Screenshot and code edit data
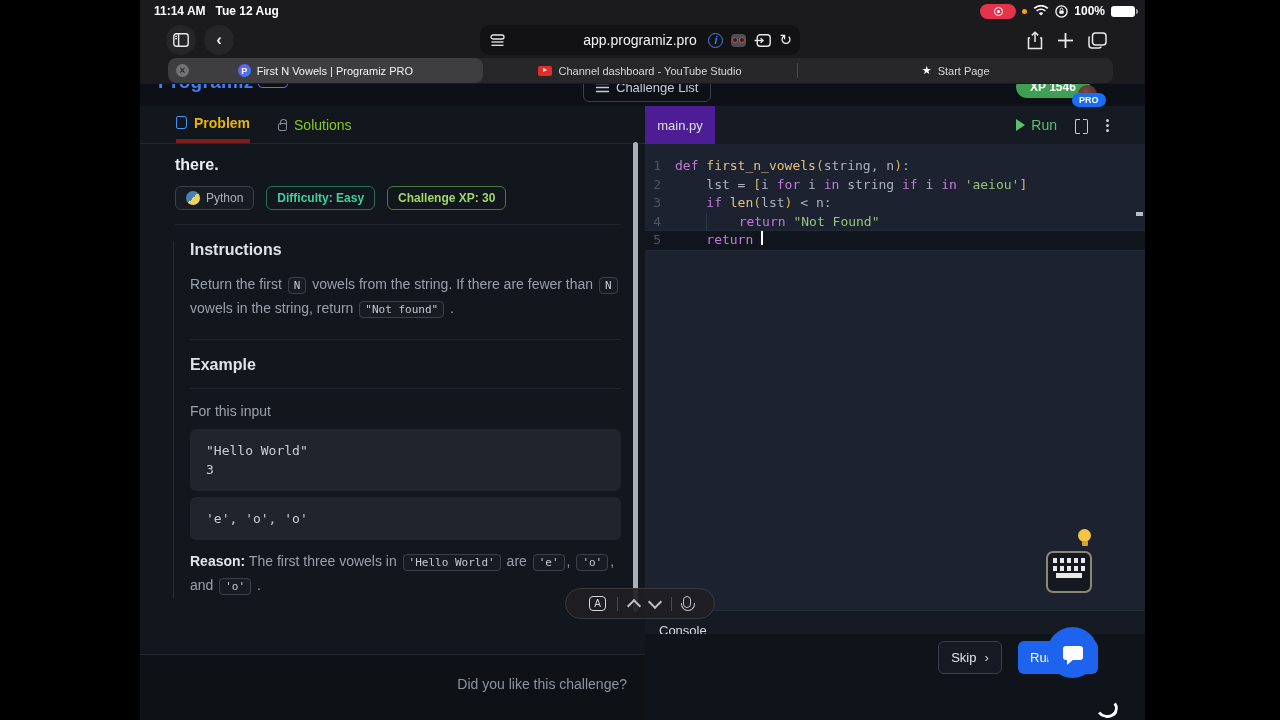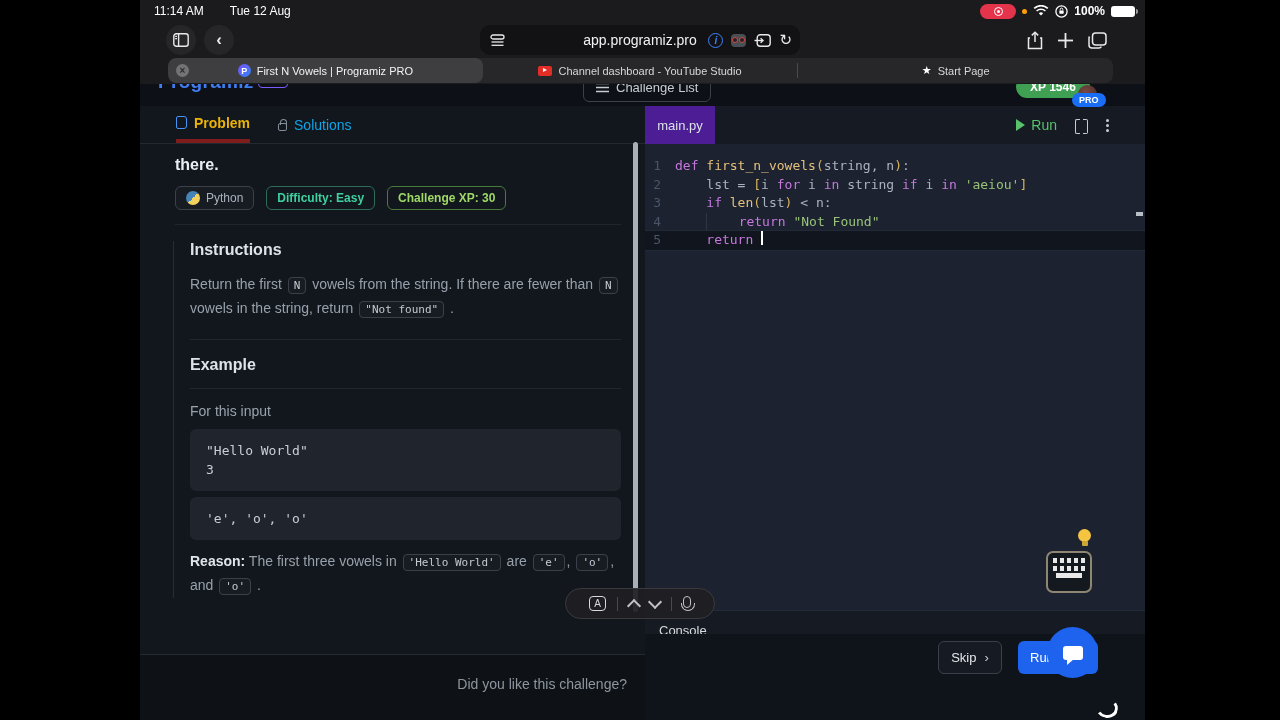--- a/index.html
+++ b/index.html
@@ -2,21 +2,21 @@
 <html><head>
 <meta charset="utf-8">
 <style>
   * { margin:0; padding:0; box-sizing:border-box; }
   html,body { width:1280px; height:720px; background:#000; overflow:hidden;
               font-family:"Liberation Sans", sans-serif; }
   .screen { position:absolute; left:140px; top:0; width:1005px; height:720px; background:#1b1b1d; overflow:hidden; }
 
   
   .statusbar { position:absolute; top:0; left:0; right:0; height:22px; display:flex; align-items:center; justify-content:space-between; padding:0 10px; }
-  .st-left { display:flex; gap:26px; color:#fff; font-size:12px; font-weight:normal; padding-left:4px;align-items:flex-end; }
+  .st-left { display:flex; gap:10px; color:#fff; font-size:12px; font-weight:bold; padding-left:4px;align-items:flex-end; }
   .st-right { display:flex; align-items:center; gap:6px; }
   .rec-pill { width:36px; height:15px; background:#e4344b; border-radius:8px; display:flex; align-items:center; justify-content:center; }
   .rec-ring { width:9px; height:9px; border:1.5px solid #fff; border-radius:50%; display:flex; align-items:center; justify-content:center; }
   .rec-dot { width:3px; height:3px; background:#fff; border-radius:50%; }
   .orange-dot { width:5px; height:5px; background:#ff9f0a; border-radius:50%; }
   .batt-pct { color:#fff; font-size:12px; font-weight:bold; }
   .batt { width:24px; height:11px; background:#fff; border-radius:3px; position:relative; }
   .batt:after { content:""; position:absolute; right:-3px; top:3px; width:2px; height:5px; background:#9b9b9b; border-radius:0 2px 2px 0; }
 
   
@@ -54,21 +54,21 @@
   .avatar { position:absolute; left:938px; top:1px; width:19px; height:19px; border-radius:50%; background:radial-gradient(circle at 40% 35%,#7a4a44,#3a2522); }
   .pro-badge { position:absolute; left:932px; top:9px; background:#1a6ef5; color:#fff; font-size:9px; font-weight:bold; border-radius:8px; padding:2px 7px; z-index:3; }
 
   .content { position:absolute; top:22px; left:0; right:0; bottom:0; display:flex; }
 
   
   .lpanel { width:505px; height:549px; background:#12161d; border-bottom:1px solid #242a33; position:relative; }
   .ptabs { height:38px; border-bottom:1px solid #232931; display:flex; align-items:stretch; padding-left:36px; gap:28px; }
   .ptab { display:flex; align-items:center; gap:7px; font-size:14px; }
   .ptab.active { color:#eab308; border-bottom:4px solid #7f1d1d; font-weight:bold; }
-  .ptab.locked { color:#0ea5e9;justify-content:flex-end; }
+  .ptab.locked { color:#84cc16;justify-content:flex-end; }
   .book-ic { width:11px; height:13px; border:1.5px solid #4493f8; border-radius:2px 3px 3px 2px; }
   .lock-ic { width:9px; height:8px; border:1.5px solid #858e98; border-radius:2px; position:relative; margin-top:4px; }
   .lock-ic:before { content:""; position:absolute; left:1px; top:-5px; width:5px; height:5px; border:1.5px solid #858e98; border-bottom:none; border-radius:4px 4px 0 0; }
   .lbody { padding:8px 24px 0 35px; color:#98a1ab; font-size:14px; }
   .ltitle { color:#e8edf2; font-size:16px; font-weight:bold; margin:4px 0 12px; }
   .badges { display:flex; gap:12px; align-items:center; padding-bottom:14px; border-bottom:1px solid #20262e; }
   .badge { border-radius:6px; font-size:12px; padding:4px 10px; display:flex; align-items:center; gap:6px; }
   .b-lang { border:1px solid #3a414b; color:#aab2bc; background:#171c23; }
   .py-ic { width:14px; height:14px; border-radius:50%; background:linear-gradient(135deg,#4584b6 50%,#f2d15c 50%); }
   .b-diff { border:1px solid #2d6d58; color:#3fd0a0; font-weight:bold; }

**What is expected**
Keep the pictures out and transcribe the entries exactly.

**Finished exercise**
--- a/index.html
+++ b/index.html
@@ -2,21 +2,21 @@
 <html><head>
 <meta charset="utf-8">
 <style>
   * { margin:0; padding:0; box-sizing:border-box; }
   html,body { width:1280px; height:720px; background:#000; overflow:hidden;
               font-family:"Liberation Sans", sans-serif; }
   .screen { position:absolute; left:140px; top:0; width:1005px; height:720px; background:#1b1b1d; overflow:hidden; }
 
   
   .statusbar { position:absolute; top:0; left:0; right:0; height:22px; display:flex; align-items:center; justify-content:space-between; padding:0 10px; }
-  .st-left { display:flex; gap:26px; color:#fff; font-size:12px; font-weight:normal; padding-left:4px;align-items:flex-end; }
+  .st-left { display:flex; gap:10px; color:#fff; font-size:12px; font-weight:bold; padding-left:4px;align-items:flex-end; }
   .st-right { display:flex; align-items:center; gap:6px; }
   .rec-pill { width:36px; height:15px; background:#e4344b; border-radius:8px; display:flex; align-items:center; justify-content:center; }
   .rec-ring { width:9px; height:9px; border:1.5px solid #fff; border-radius:50%; display:flex; align-items:center; justify-content:center; }
   .rec-dot { width:3px; height:3px; background:#fff; border-radius:50%; }
   .orange-dot { width:5px; height:5px; background:#ff9f0a; border-radius:50%; }
   .batt-pct { color:#fff; font-size:12px; font-weight:bold; }
   .batt { width:24px; height:11px; background:#fff; border-radius:3px; position:relative; }
   .batt:after { content:""; position:absolute; right:-3px; top:3px; width:2px; height:5px; background:#9b9b9b; border-radius:0 2px 2px 0; }
 
   
@@ -54,21 +54,21 @@
   .avatar { position:absolute; left:938px; top:1px; width:19px; height:19px; border-radius:50%; background:radial-gradient(circle at 40% 35%,#7a4a44,#3a2522); }
   .pro-badge { position:absolute; left:932px; top:9px; background:#1a6ef5; color:#fff; font-size:9px; font-weight:bold; border-radius:8px; padding:2px 7px; z-index:3; }
 
   .content { position:absolute; top:22px; left:0; right:0; bottom:0; display:flex; }
 
   
   .lpanel { width:505px; height:549px; background:#12161d; border-bottom:1px solid #242a33; position:relative; }
   .ptabs { height:38px; border-bottom:1px solid #232931; display:flex; align-items:stretch; padding-left:36px; gap:28px; }
   .ptab { display:flex; align-items:center; gap:7px; font-size:14px; }
   .ptab.active { color:#eab308; border-bottom:4px solid #7f1d1d; font-weight:bold; }
-  .ptab.locked { color:#0ea5e9;justify-content:flex-end; }
+  .ptab.locked { color:#84cc16;justify-content:flex-end; }
   .book-ic { width:11px; height:13px; border:1.5px solid #4493f8; border-radius:2px 3px 3px 2px; }
   .lock-ic { width:9px; height:8px; border:1.5px solid #858e98; border-radius:2px; position:relative; margin-top:4px; }
   .lock-ic:before { content:""; position:absolute; left:1px; top:-5px; width:5px; height:5px; border:1.5px solid #858e98; border-bottom:none; border-radius:4px 4px 0 0; }
   .lbody { padding:8px 24px 0 35px; color:#98a1ab; font-size:14px; }
   .ltitle { color:#e8edf2; font-size:16px; font-weight:bold; margin:4px 0 12px; }
   .badges { display:flex; gap:12px; align-items:center; padding-bottom:14px; border-bottom:1px solid #20262e; }
   .badge { border-radius:6px; font-size:12px; padding:4px 10px; display:flex; align-items:center; gap:6px; }
   .b-lang { border:1px solid #3a414b; color:#aab2bc; background:#171c23; }
   .py-ic { width:14px; height:14px; border-radius:50%; background:linear-gradient(135deg,#4584b6 50%,#f2d15c 50%); }
   .b-diff { border:1px solid #2d6d58; color:#3fd0a0; font-weight:bold; }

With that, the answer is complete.